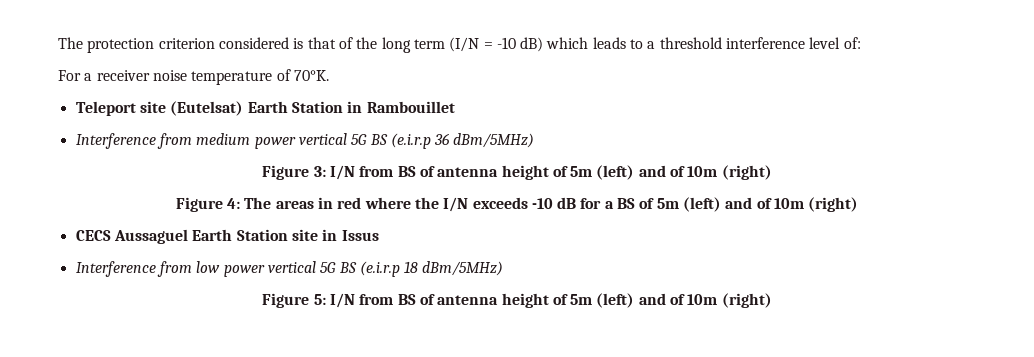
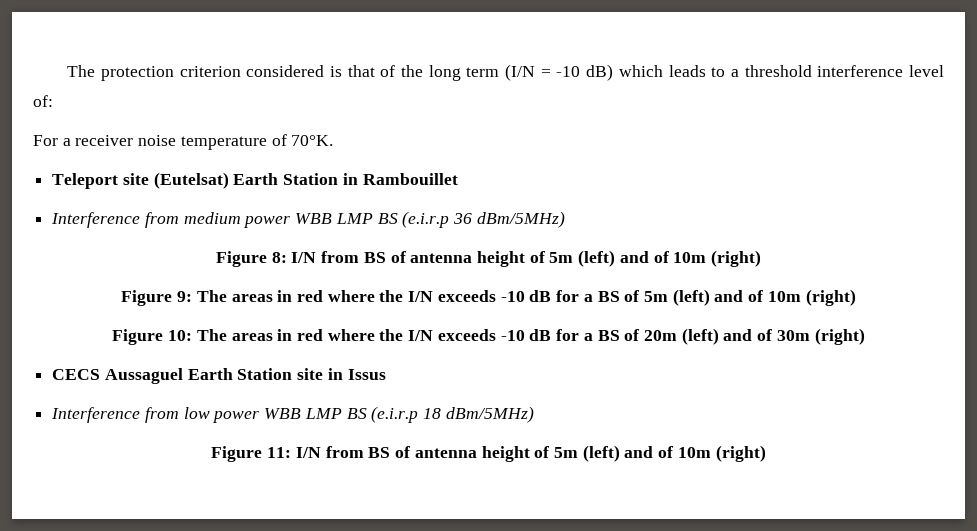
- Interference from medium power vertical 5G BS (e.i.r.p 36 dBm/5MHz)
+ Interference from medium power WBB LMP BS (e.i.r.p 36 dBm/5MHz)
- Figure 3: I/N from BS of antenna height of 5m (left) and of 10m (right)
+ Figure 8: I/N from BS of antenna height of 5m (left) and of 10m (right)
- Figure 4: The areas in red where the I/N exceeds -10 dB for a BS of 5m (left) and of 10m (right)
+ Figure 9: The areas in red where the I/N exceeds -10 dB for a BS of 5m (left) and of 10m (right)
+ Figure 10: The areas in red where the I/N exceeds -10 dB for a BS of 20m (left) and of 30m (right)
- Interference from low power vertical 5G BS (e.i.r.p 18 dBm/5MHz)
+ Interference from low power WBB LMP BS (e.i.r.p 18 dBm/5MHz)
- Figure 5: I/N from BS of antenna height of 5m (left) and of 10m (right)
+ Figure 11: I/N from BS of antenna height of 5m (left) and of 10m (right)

* * *

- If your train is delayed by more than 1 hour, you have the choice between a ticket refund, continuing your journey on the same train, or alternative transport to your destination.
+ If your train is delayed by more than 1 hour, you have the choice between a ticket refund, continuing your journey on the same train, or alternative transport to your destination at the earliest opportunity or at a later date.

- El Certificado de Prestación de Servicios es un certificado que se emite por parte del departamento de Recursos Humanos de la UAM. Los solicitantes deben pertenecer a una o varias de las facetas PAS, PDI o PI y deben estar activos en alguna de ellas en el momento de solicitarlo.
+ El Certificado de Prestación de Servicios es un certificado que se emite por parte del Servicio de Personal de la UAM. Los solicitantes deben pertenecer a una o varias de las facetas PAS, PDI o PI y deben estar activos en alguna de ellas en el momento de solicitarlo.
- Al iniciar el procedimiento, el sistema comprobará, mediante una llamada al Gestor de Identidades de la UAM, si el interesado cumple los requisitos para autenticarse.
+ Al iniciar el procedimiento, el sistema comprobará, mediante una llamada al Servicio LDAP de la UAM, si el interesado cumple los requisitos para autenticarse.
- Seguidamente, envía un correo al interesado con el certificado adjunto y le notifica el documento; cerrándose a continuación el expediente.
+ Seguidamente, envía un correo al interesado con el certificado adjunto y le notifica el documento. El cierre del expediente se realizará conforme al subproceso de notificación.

---

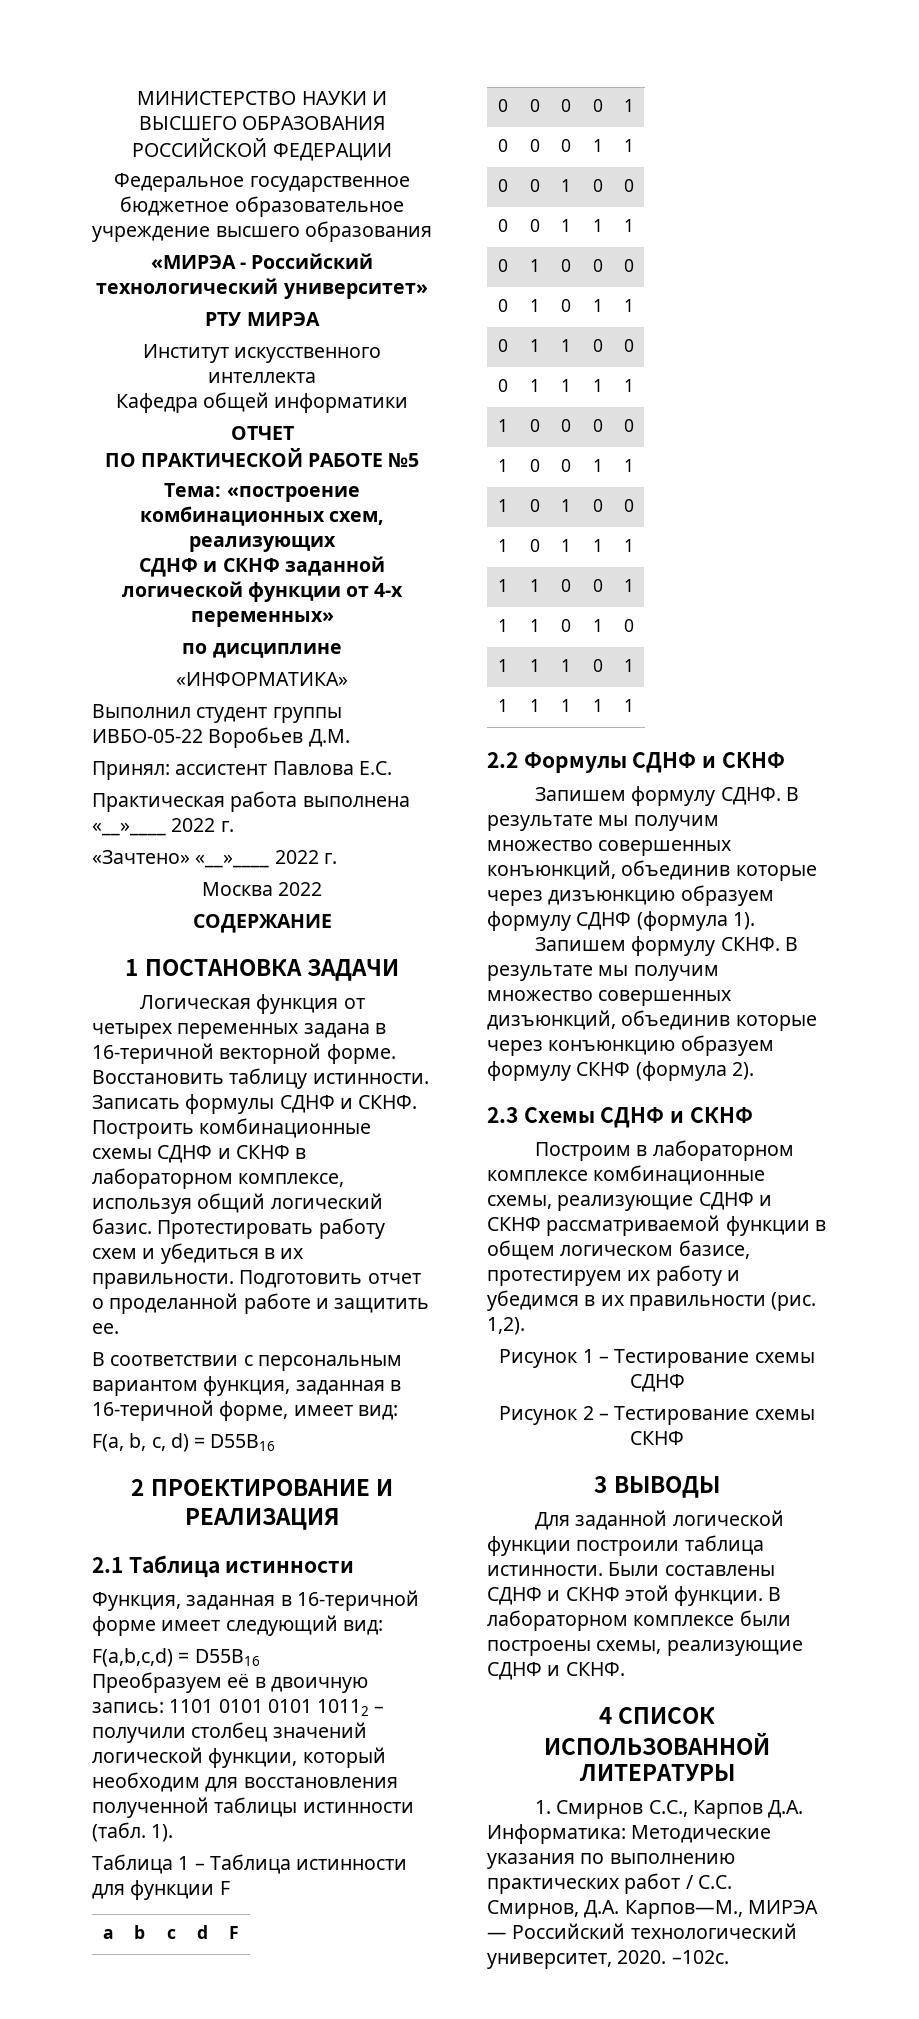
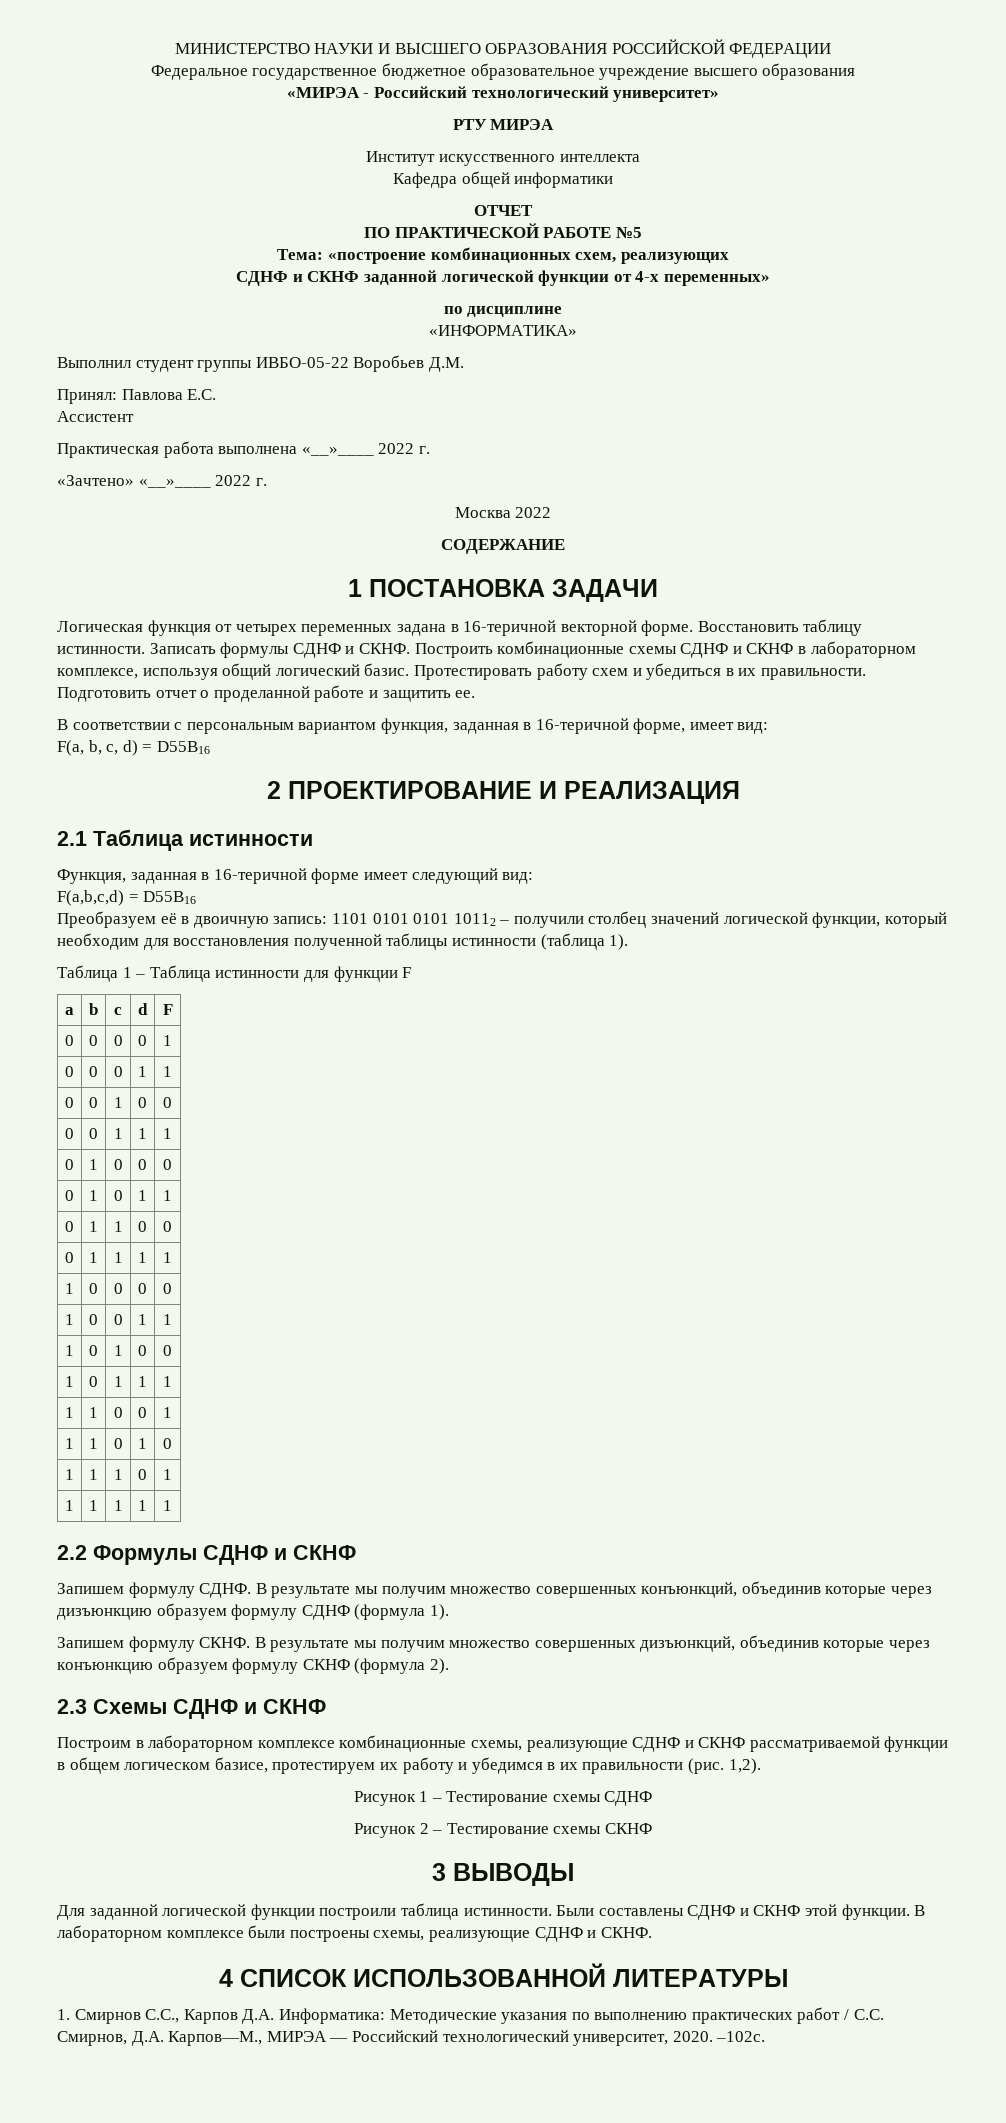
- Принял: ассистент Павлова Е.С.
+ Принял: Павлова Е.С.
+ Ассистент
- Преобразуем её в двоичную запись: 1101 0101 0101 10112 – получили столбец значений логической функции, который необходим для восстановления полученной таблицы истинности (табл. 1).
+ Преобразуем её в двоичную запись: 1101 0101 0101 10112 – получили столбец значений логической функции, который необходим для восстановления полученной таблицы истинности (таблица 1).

Activity
From the entries above, write out only the lines starting at the line that holds "LMP BS (e.i.r.p 18 dBm/5MHz)" and ending at the line that holds "Figure 11: I/N", keeping both and matching them exactly.

Task response
+ Interference from low power WBB LMP BS (e.i.r.p 18 dBm/5MHz)
- Figure 5: I/N from BS of antenna height of 5m (left) and of 10m (right)
+ Figure 11: I/N from BS of antenna height of 5m (left) and of 10m (right)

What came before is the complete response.